Again, the ease at which people fashion their new identity is dependent on the level at which they had been involved in the world of addiction, to the exclusion of activities in a more conventional world, and to the extent that they had ruined conventional social relationships.
Former users of heroin may be reluctant to engage with ordinary people because they feel socially incompetent and stigmatised, and they may feel shame and guilt for past actions. Society has a very low opinion of drug addicts, which creates a formidable barrier for those wishing to move on from their heroin addiction.
For some people, the transformation from being a problem heroin user to being a non-user can appear to happen abruptly and be quite simple. However, for many others the process is prolonged and very complex. Biernacki described three major courses of recovery, involving different forms of identity transformation.
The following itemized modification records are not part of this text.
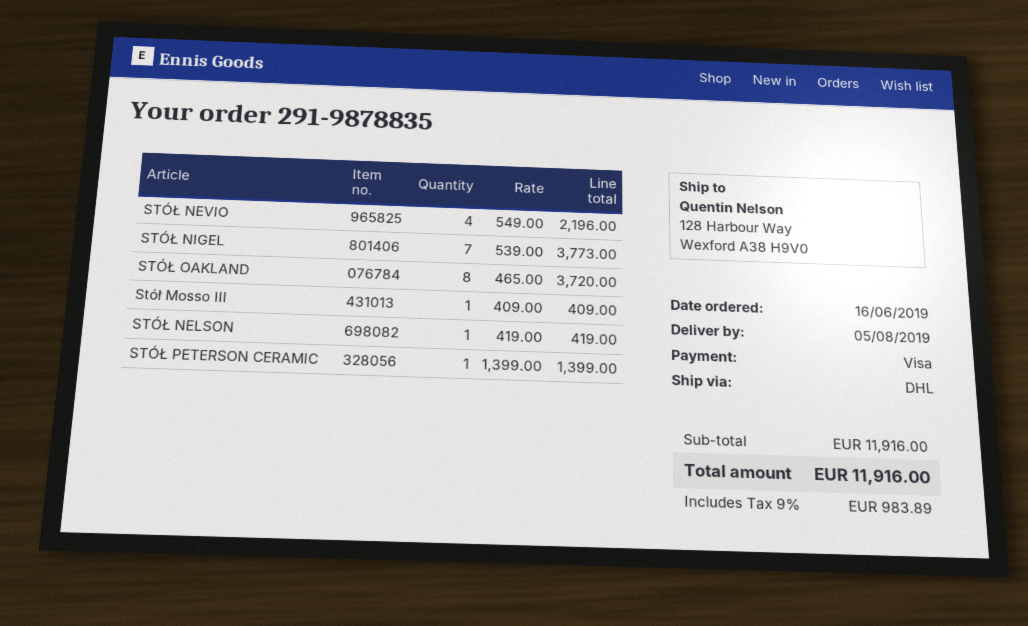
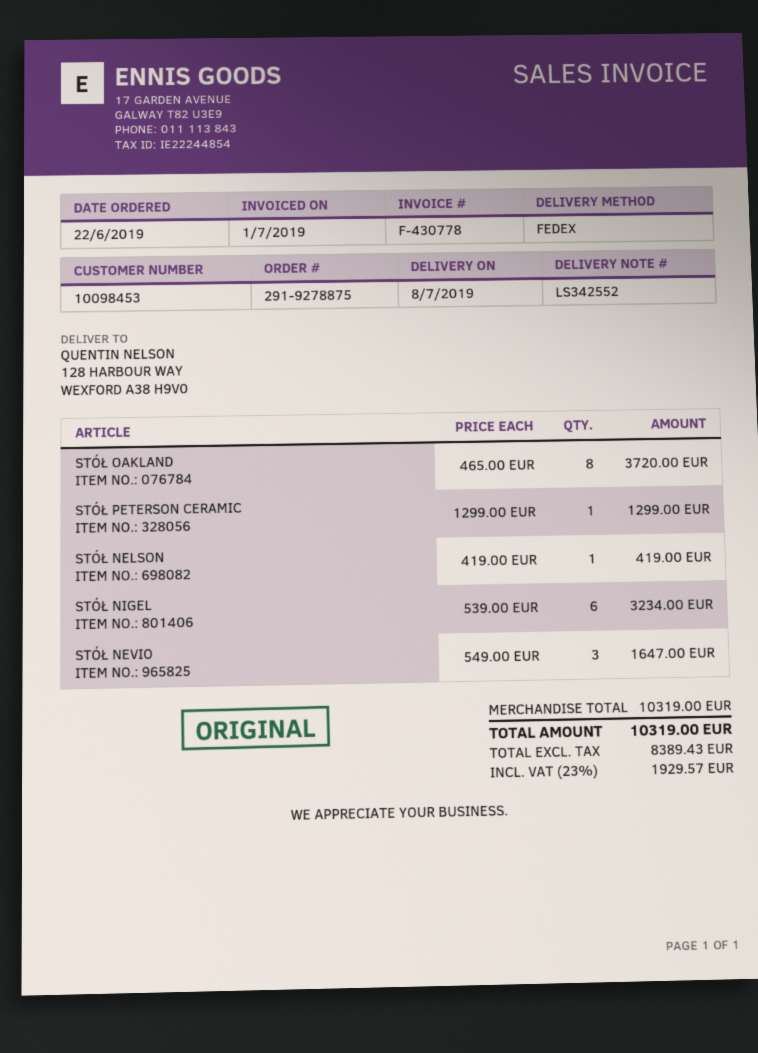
order number: 291-9878835 -> 291-9278875
order date: 2019-06-16 -> 2019-06-22
delivery date: 2019-08-05 -> 2019-07-08
shipping method: DHL -> FedEx
STÓŁ NEVIO: 4 x 549.00 = 2196.00 -> 3 x 549.00 = 1647.00
STÓŁ NIGEL: 7 x 539.00 = 3773.00 -> 6 x 539.00 = 3234.00
Stół Mosso III: 1 x 409.00 = 409.00 -> none
STÓŁ PETERSON CERAMIC: 1 x 1399.00 = 1399.00 -> 1 x 1299.00 = 1299.00
subtotal: 11916.00 -> 10319.00
tax: 9% = 983.89 -> 23% = 1929.57
total: 11916.00 -> 10319.00

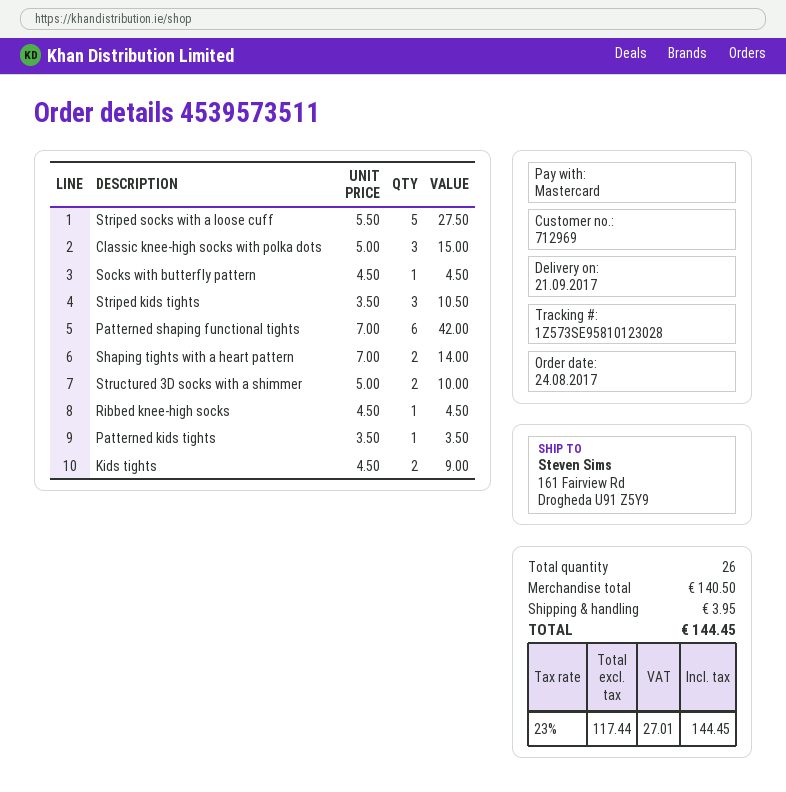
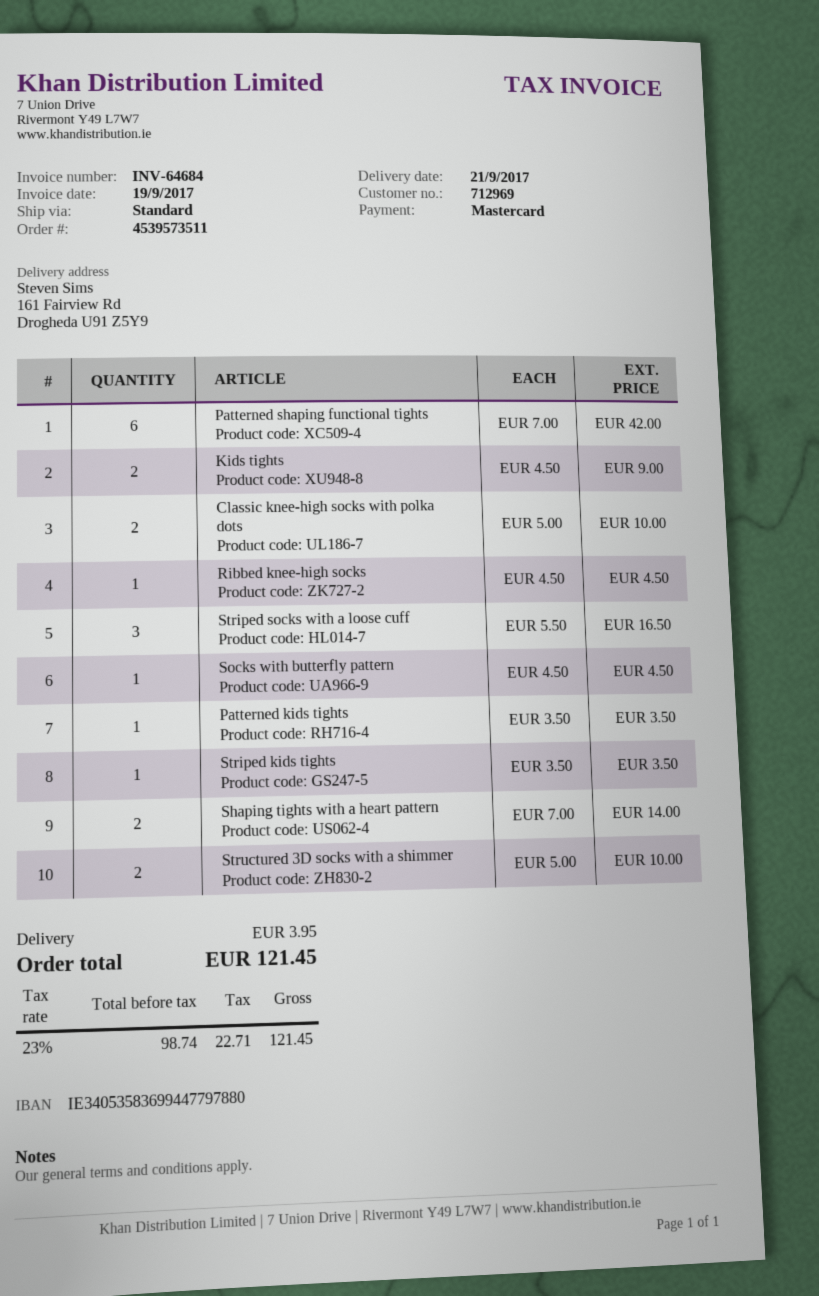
Striped socks with a loose cuff: 5 x 5.50 = 27.50 -> 3 x 5.50 = 16.50
Classic knee-high socks with polka dots: 3 x 5.00 = 15.00 -> 2 x 5.00 = 10.00
Striped kids tights: 3 x 3.50 = 10.50 -> 1 x 3.50 = 3.50
net: 117.44 -> 98.74
tax: 23% = 27.01 -> 23% = 22.71
total: 144.45 -> 121.45

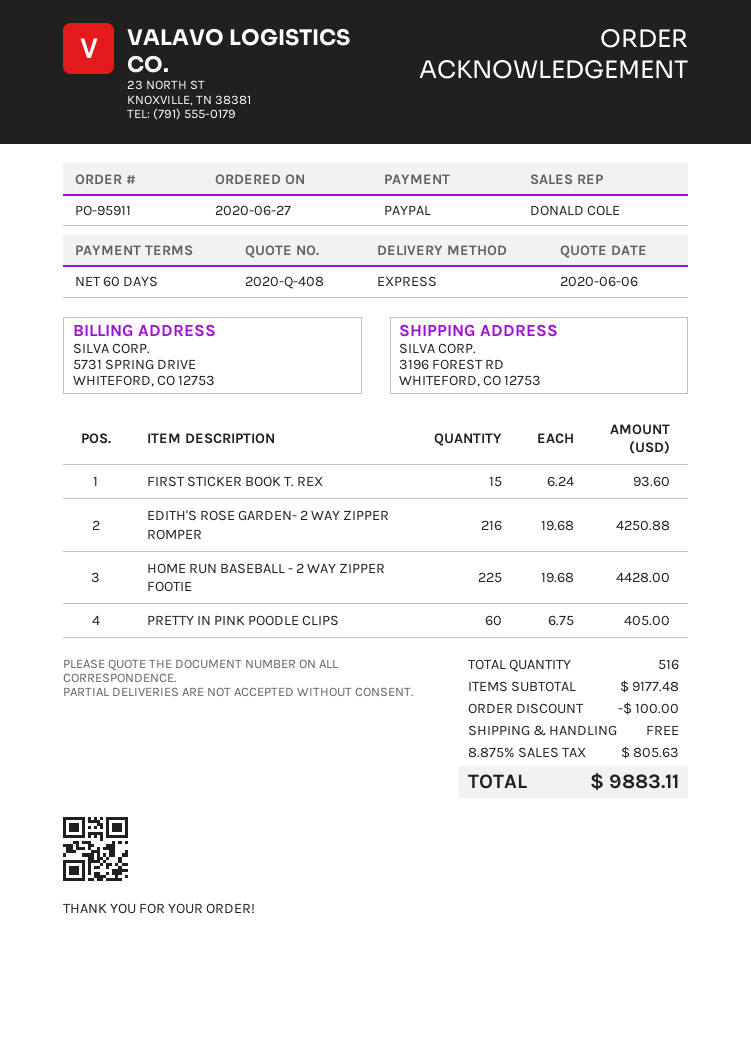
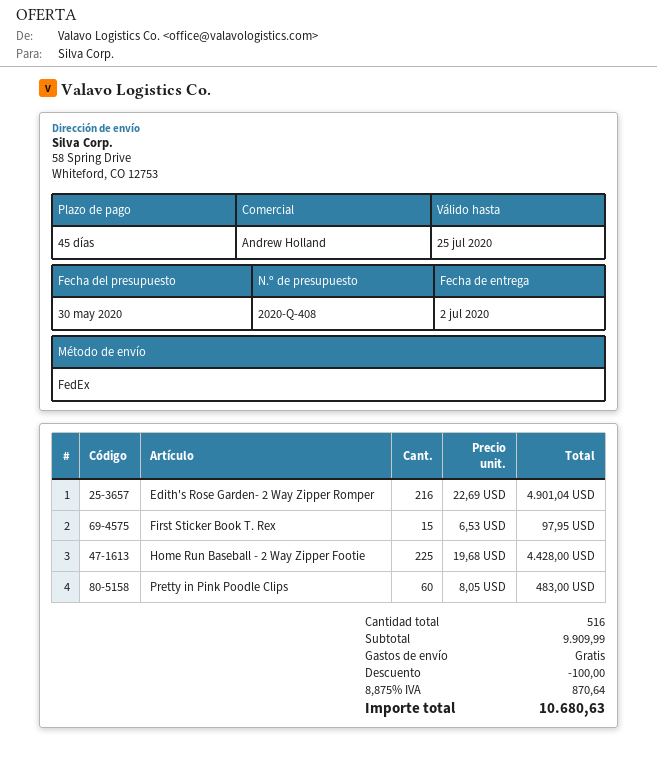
quote date: 2020-06-06 -> 2020-05-30
payment terms: 60 days -> 45 days
sales rep: DONALD COLE -> Andrew Holland
shipping method: express -> FedEx
ship to: 3196 FOREST RD, WHITEFORD, CO 12753 -> 58 Spring Drive, Whiteford, CO 12753
FIRST STICKER BOOK T. REX: 15 x 6.24 = 93.60 -> 15 x 6.53 = 97.95
EDITH'S ROSE GARDEN- 2 WAY ZIPPER ROMPER: 216 x 19.68 = 4250.88 -> 216 x 22.69 = 4901.04
PRETTY IN PINK POODLE CLIPS: 60 x 6.75 = 405.00 -> 60 x 8.05 = 483.00
subtotal: 9177.48 -> 9909.99
tax: 8.875% = 805.63 -> 8.875% = 870.64
total: 9883.11 -> 10680.63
Some interviewees reverted to an old identity that had not been damaged too badly by the period of problematic heroin use. These people had not ruined all their conventional relationships and therefore did not spoil the social identities situated in them. When they resolved to quit drug use, they attempted to re-establish an old relationship and revert to the identity rooted in it.
Other interviewees extended an identity that was present during the period of problematic heroin use and had somehow remained intact. This course of transformation was typically taken by someone who managed to maintain other identities during their addiction—examples given were jazz musician and poet—that were not spoiled as knowledge of their addiction became widespread. Alternatively, the person may have compartmentalised different parts of their lives and maintained roles in social worlds unconnected to their drug use.
A third course of recovery involved the engagement of an emergent identity that was not present during or before the period of problematic heroin use.
Biernacki pointed out that a successful transformation of identity requires the availability of identity materials with which the non-addict identity can be fashioned. These identity materials are aspects of social settings and relationships (e.g. social roles, vocabularies) that can facilitate the construction of a non-addict identity and a positive sense of self.
Those addicts wishing to change their identities may first have to overcome the fear and suspicions of nonaddicts before they will accepted and responded to in ways that will confirm their new status. Gaining the recognition and acceptance of the nonaddict world often is a long and arduous process.
Eventually, acceptance may be gained by the exaddicts behaving in conventionally expected ways. Following “normal” pursuits, remaining gainfully employed, meeting social obligations, and possessing some material things will often enable nonaddicts to trust the abstainer and, over time, to accept him and respond to him in “ordinary” ways.
At the same time, the addict’s feelings of uncertainty and doubt will lessen as he comes more fully to accept the new, nonaddict life.
Ultimately, the self identity and perspective as an addict can become so deemphasized and distant that cravings for the addictive drug become virtually nonexistent. For all practical purpose, the addict can be said to have recovered.
This quote emphasises the importance of a heroin user being accepted by ‘normal’ society when recovering from their problem. Prejudice and stigma are major barriers to recovery.